Esa primera noche en Bruselas cenamos tostadas con queso, tostadas con jamón y tostadas con paté; aún no había aparecido Jamie Oliver. Después salimos a disfrutar de la ciudad, pero el cine, la música y los libros no suelen reseñar el frío constante del norte de Europa. Un frío en el que los penes se esconden más rápido que las cabezas de las tortugas.

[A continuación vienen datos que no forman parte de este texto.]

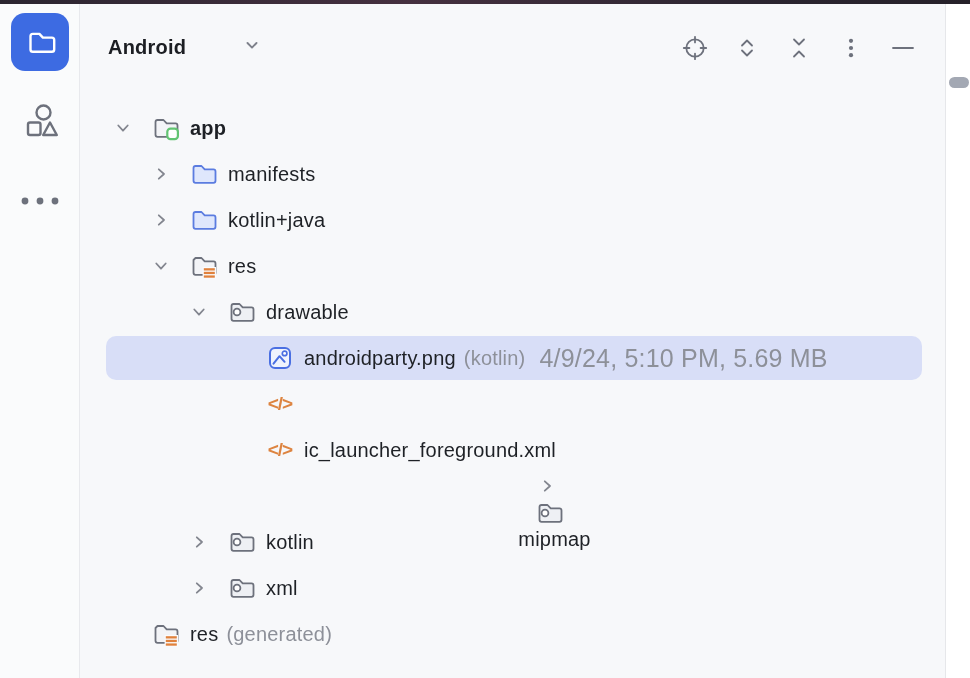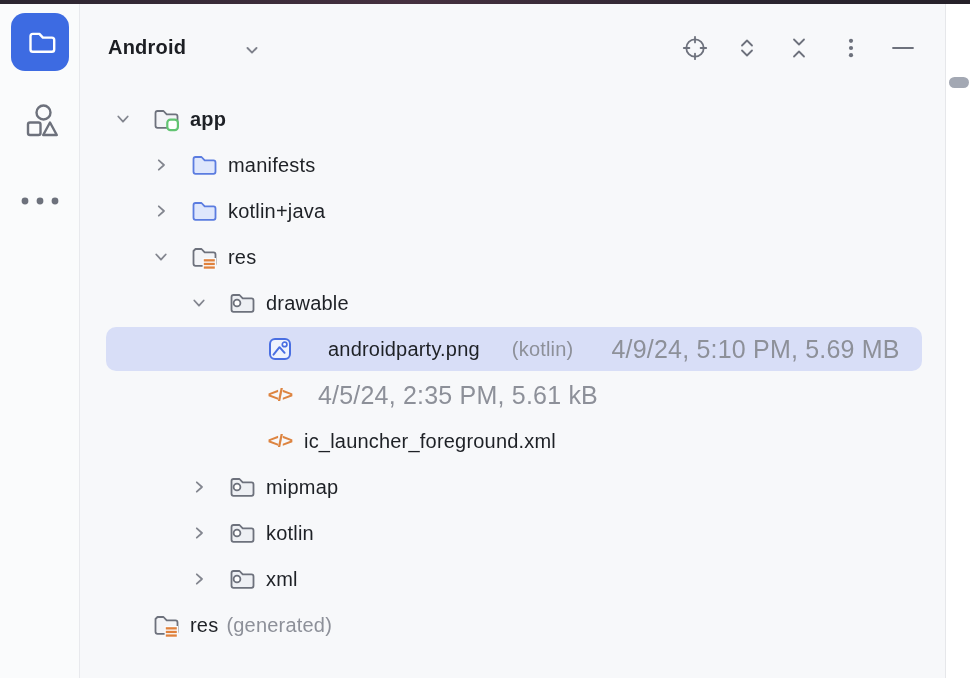--- a/index.html
+++ b/index.html
@@ -35,7 +35,7 @@
   .header {
     height:87px; display:flex; align-items:center; padding:0 29px 0 27px;
   }
-  .title-group { display:flex; align-items:flex-end; cursor:pointer;gap:48px; }
+  .title-group { display:flex; align-items:flex-start; cursor:pointer;gap:48px; }
   .title { font-size:20px; font-weight:700; color:#1c1e23; letter-spacing:0.2px; }
   .title-chevron { margin-left:9px; display:flex; }
   .actions { margin-left:auto; display:flex; align-items:center; gap:26px; }

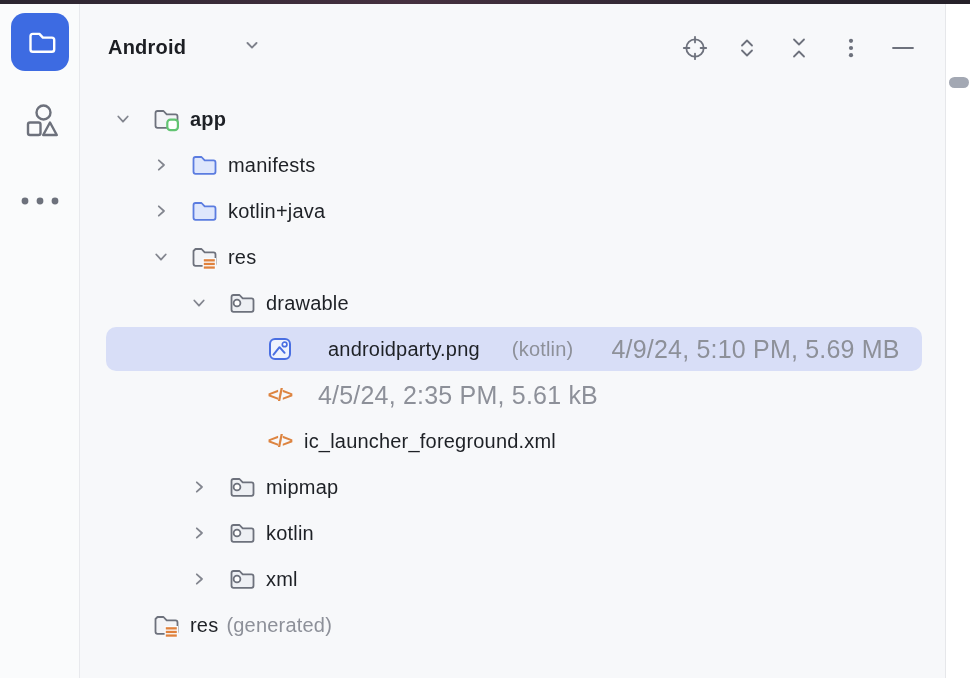--- a/index.html
+++ b/index.html
@@ -41,7 +41,7 @@
   .actions { margin-left:auto; display:flex; align-items:center; gap:26px; }
   .action-btn { width:26px; height:26px; display:flex; align-items:center; justify-content:center; cursor:pointer; }
   
-  .tree { position:absolute; top:91px; left:0; width:864px; }
+  .tree { position:absolute; top:100px; left:0; width:864px; }
   .row {
     height:44px; margin:2px 23px 2px 25px; border-radius:10px;
     display:flex; align-items:center;

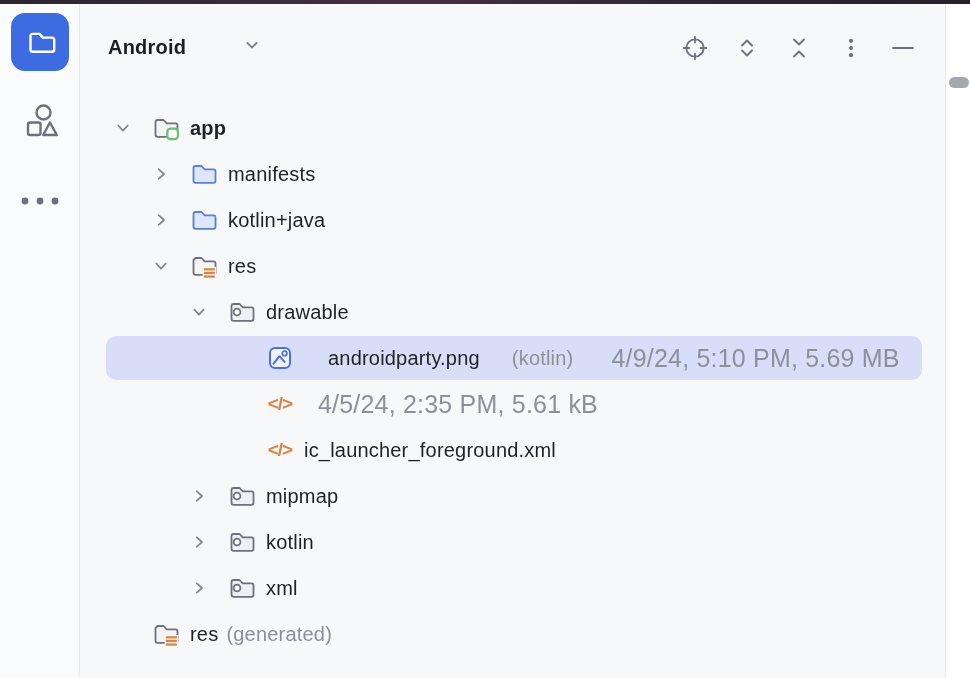--- a/index.html
+++ b/index.html
@@ -48,7 +48,7 @@
     font-size:20px; color:#1e2126; letter-spacing:0.2px; cursor:default;
     white-space:nowrap;
   }
-  .row.selected { background:#d8def7;gap:24px; }
+  .row.selected { background:#d8def7; }
   .chev { width:24px; height:24px; flex:0 0 24px; margin-right:16px; display:flex; align-items:center; justify-content:center; cursor:pointer; }
   .node-icon { width:30px; height:30px; flex:0 0 30px; margin-right:9px; display:flex; align-items:center; justify-content:center; }
   .xml-glyph { font-size:19px; font-weight:700; color:#dd8440; letter-spacing:-1px; }

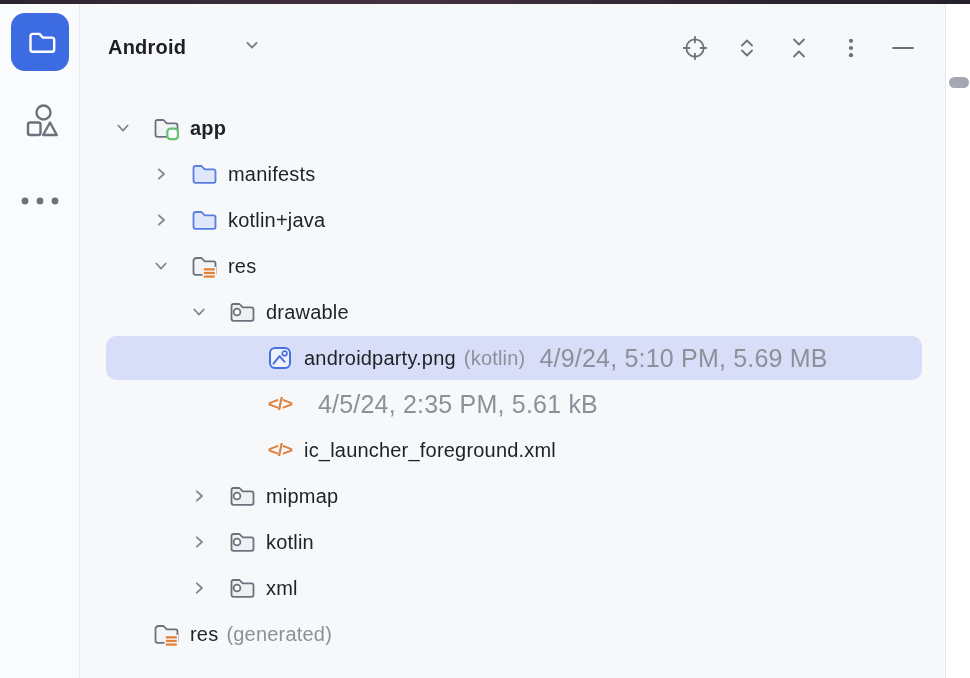--- a/index.html
+++ b/index.html
@@ -242,7 +242,6 @@
         <span class="node-icon">
           <span class="xml-glyph">&lt;/&gt;</span>
         </span>
-        <span class="meta">4/5/24, 2:35 PM, 5.61 kB</span>
       </div>
       <div class="row" style="padding-left: 159px;">
         <span class="node-icon">

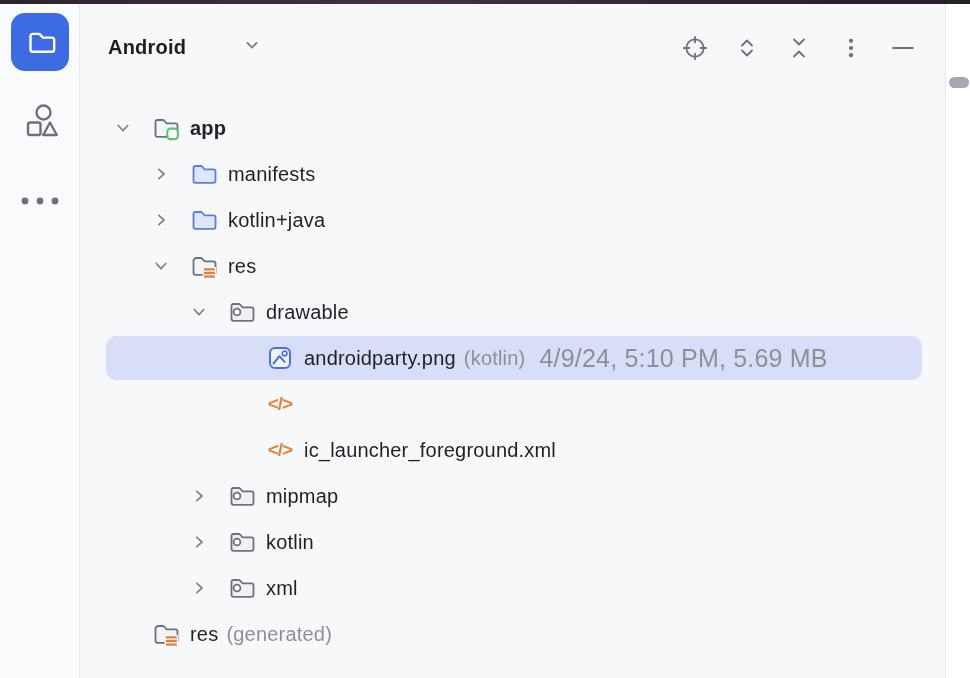--- a/index.html
+++ b/index.html
@@ -249,7 +249,7 @@
         </span>
         <span class="label">ic_launcher_foreground.xml</span>
       </div>
-      <div class="row" style="padding-left: 81px;">
+      <div class="row" style="padding-left: 81px; flex-direction: column;">
         <span class="chev">
           <svg width="16" height="16" viewBox="0 0 16 16">
             <path d="M5.8 3.3 L11 8 L5.8 12.7" fill="none" stroke="#83868f" stroke-width="1.8" stroke-linecap="round" stroke-linejoin="round"></path>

Y no solo se lo sufre en invierno, también en otoño y primavera. En el mejor de los veranos hace frío por la mañana y por la noche, pues el sol sale cada dos o tres días.

En Bélgica, la palabra ‘aterido’ se aprende rápido. Pero dejemos ya este tema: si entre mis líneas no hay referencias meteorológicas, den por hecho que hace frío.